| Data records |
*** Block opens ***

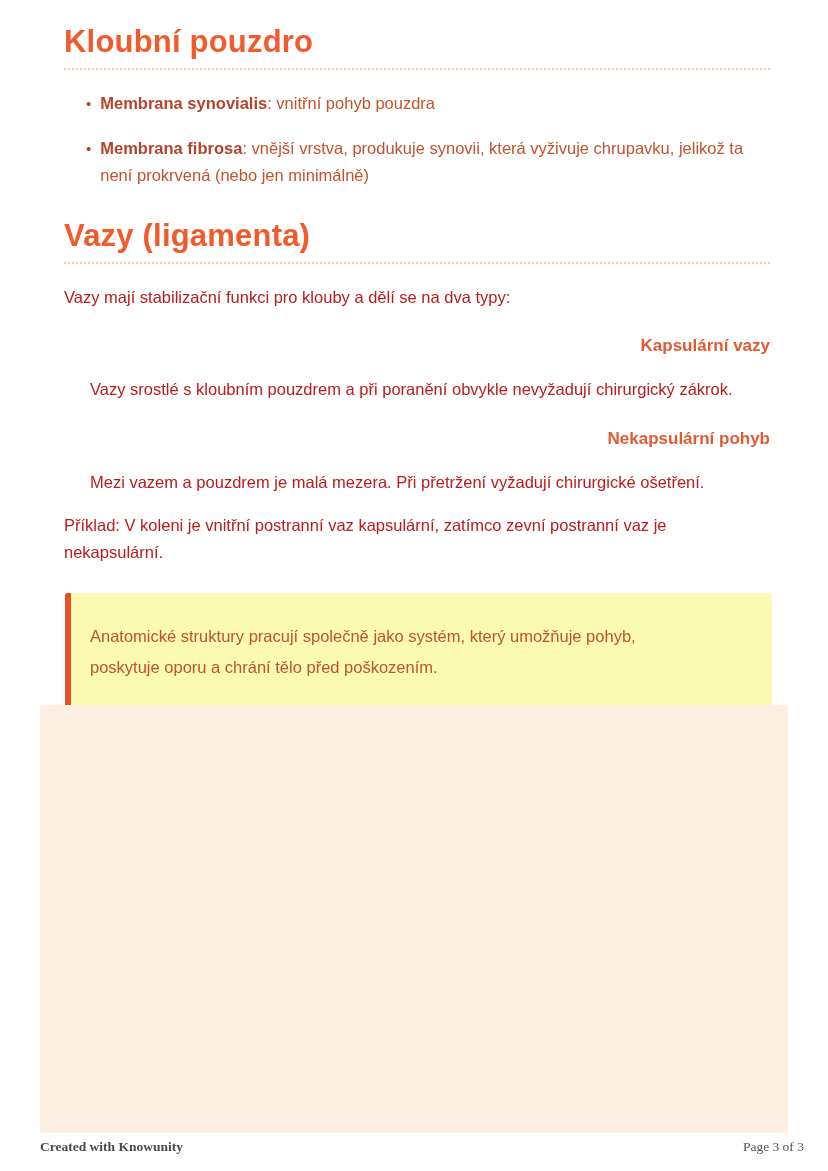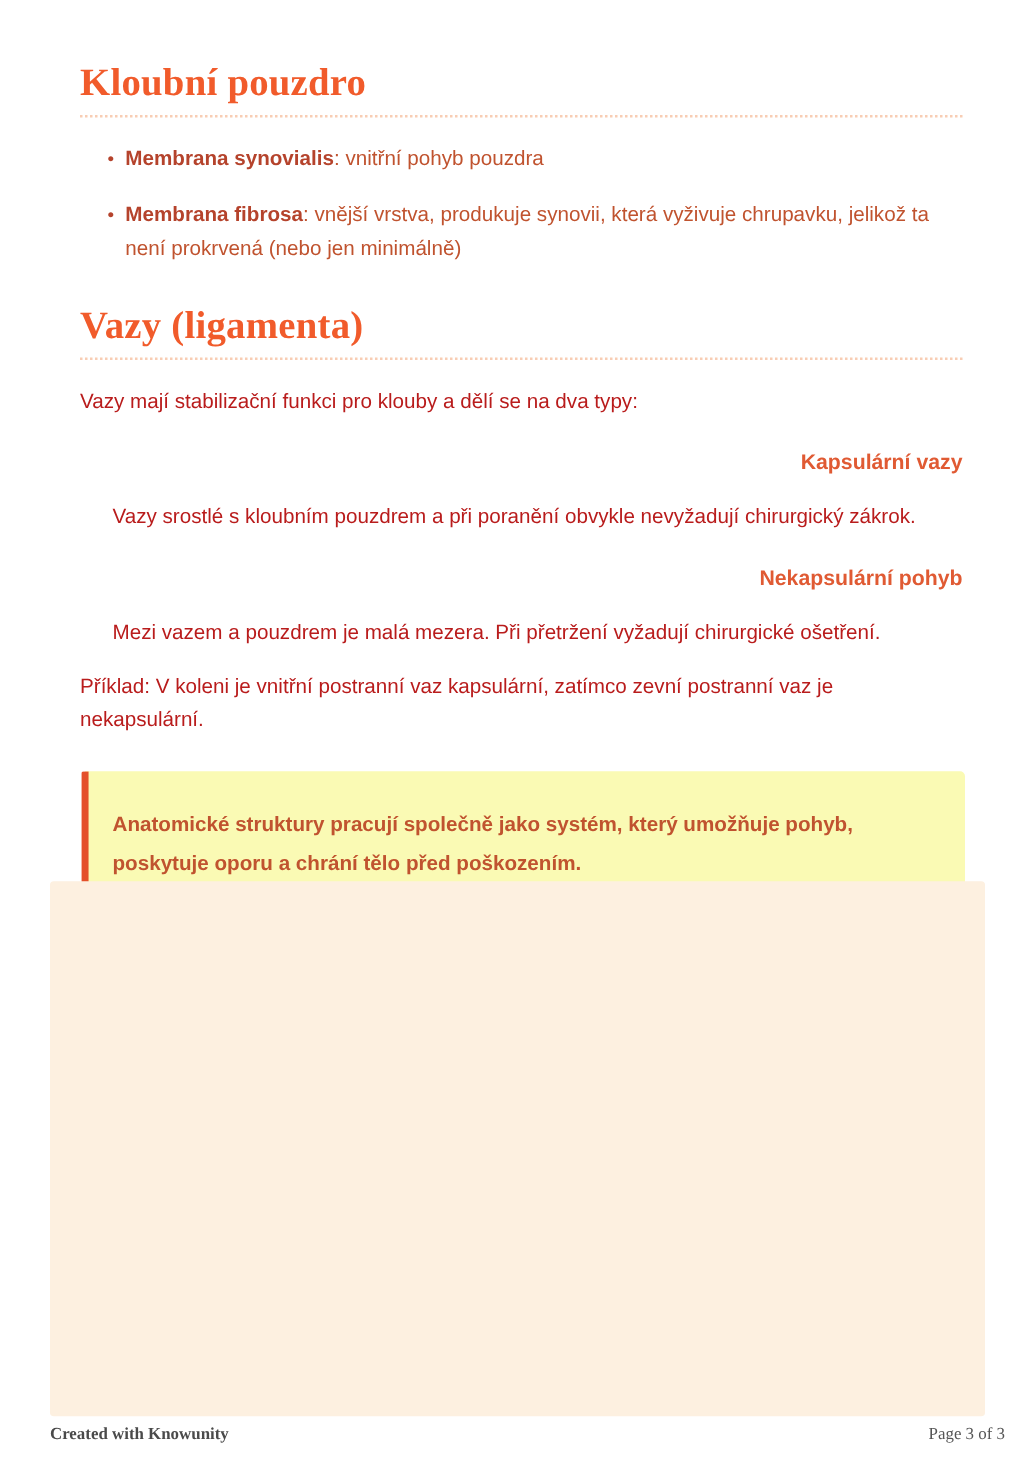--- a/index.html
+++ b/index.html
@@ -8,29 +8,29 @@
     width: 828px;
     height: 1171px;
     background: #ffffff;
     overflow: hidden;
     font-family: "Liberation Sans", sans-serif;
   }
   .content {
     padding: 0 58px 0 64px;
   }
   .h1 {
-    margin: 48px 0 0 0;
+    margin: 24px 0 0 0;
     font-size: 31px;
     line-height: 1.16;
     font-weight: bold;
     color: #f15b2b;
     letter-spacing: 0.2px;
     padding-bottom: 8px;
     border-bottom: 2px dotted #f8cdb4;
-    font-family: Liberation Serif, serif;
+    font-family: Liberation Sans, sans-serif;
   }
   .h1.second { margin-top: 28px; }
   .bullet-list {
     margin: 20px 0 0 0;
     padding: 0 0 0 22px;
     list-style: none;
   }
   .bullet-item {
     display: flex;
     align-items: flex-start;
@@ -73,21 +73,20 @@
     border-left: 6px solid #e4502a;
     border-radius: 2px 4px 4px 2px;
     padding: 28px 24px 28px 19px;
   }
   .callout-text {
     margin: 0;
     font-size: 16.5px;
     line-height: 1.9;
     color: #c0532f;
     max-width: 600px;
-    font-weight: bold;
   }
   .image-block {
     position: absolute;
     left: 40px;
     top: 705px;
     width: 748px;
     height: 428px;
     background: #fdf0e0;
     border-radius: 3px;
   }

*** Block closes ***

| Work to complete |
When a line among the entries above contains "margin", copy it.

| Solution to this exercise |
-    margin: 48px 0 0 0;
+    margin: 24px 0 0 0;
   .h1.second { margin-top: 28px; }
     margin: 20px 0 0 0;
     margin: 0;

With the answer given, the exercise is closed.